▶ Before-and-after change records

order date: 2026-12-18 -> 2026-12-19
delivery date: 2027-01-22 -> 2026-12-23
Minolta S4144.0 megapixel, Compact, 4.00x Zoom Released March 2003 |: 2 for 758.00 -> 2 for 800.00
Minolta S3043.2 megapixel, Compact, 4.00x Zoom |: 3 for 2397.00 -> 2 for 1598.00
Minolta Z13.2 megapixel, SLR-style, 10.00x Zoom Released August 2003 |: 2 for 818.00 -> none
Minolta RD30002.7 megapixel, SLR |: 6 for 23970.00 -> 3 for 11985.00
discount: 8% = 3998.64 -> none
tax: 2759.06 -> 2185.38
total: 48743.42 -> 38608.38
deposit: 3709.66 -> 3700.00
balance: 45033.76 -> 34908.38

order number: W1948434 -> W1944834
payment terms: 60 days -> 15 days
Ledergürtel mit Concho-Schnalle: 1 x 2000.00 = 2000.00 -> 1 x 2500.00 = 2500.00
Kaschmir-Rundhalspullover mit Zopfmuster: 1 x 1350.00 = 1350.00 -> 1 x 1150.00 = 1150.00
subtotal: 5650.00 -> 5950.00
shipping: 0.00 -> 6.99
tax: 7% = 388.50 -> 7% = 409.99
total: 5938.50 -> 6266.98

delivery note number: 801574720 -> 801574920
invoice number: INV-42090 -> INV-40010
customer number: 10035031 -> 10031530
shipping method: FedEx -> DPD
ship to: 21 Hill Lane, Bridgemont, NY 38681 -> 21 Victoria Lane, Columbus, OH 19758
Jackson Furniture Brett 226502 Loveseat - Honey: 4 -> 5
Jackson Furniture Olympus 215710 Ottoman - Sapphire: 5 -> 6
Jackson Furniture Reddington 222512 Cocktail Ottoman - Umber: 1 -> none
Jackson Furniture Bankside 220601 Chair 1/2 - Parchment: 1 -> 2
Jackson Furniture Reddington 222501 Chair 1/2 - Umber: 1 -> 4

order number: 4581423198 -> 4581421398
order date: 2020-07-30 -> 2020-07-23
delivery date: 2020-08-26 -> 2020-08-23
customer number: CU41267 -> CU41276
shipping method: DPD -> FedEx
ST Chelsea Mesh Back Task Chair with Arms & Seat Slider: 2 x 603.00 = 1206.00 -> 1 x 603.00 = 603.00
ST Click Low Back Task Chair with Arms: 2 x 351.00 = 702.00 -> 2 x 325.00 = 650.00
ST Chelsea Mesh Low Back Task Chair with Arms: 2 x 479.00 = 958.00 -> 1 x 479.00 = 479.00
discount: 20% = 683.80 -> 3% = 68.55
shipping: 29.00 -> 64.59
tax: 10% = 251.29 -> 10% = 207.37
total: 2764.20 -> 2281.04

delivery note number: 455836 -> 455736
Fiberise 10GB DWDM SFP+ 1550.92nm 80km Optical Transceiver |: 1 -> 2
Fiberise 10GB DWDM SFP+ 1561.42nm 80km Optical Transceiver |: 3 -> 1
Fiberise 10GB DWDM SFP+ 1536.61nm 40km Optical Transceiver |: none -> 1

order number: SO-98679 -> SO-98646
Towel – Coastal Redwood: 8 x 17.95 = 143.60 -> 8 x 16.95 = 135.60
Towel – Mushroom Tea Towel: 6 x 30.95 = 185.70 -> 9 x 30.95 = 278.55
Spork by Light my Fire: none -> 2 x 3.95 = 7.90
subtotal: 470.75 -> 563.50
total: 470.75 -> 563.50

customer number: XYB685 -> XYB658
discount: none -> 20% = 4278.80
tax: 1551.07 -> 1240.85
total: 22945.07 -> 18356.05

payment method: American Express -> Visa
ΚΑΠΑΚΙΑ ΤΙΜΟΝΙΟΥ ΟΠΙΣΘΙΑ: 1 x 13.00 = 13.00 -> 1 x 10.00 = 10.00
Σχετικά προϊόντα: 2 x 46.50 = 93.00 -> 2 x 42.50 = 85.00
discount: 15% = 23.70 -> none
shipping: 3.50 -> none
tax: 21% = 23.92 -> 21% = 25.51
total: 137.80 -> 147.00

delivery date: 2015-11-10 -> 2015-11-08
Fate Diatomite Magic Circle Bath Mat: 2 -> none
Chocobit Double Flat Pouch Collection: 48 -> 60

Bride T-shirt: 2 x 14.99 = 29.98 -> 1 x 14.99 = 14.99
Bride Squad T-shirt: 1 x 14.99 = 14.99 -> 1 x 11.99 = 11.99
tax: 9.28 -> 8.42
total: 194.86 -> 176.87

▶ Task directions
All that is wanted is the run of lines from the start of the data through the line containing "ST Chelsea Mesh Back", copied word for word.

▶ Output below
order date: 2026-12-18 -> 2026-12-19
delivery date: 2027-01-22 -> 2026-12-23
Minolta S4144.0 megapixel, Compact, 4.00x Zoom Released March 2003 |: 2 for 758.00 -> 2 for 800.00
Minolta S3043.2 megapixel, Compact, 4.00x Zoom |: 3 for 2397.00 -> 2 for 1598.00
Minolta Z13.2 megapixel, SLR-style, 10.00x Zoom Released August 2003 |: 2 for 818.00 -> none
Minolta RD30002.7 megapixel, SLR |: 6 for 23970.00 -> 3 for 11985.00
discount: 8% = 3998.64 -> none
tax: 2759.06 -> 2185.38
total: 48743.42 -> 38608.38
deposit: 3709.66 -> 3700.00
balance: 45033.76 -> 34908.38

order number: W1948434 -> W1944834
payment terms: 60 days -> 15 days
Ledergürtel mit Concho-Schnalle: 1 x 2000.00 = 2000.00 -> 1 x 2500.00 = 2500.00
Kaschmir-Rundhalspullover mit Zopfmuster: 1 x 1350.00 = 1350.00 -> 1 x 1150.00 = 1150.00
subtotal: 5650.00 -> 5950.00
shipping: 0.00 -> 6.99
tax: 7% = 388.50 -> 7% = 409.99
total: 5938.50 -> 6266.98

delivery note number: 801574720 -> 801574920
invoice number: INV-42090 -> INV-40010
customer number: 10035031 -> 10031530
shipping method: FedEx -> DPD
ship to: 21 Hill Lane, Bridgemont, NY 38681 -> 21 Victoria Lane, Columbus, OH 19758
Jackson Furniture Brett 226502 Loveseat - Honey: 4 -> 5
Jackson Furniture Olympus 215710 Ottoman - Sapphire: 5 -> 6
Jackson Furniture Reddington 222512 Cocktail Ottoman - Umber: 1 -> none
Jackson Furniture Bankside 220601 Chair 1/2 - Parchment: 1 -> 2
Jackson Furniture Reddington 222501 Chair 1/2 - Umber: 1 -> 4

order number: 4581423198 -> 4581421398
order date: 2020-07-30 -> 2020-07-23
delivery date: 2020-08-26 -> 2020-08-23
customer number: CU41267 -> CU41276
shipping method: DPD -> FedEx
ST Chelsea Mesh Back Task Chair with Arms & Seat Slider: 2 x 603.00 = 1206.00 -> 1 x 603.00 = 603.00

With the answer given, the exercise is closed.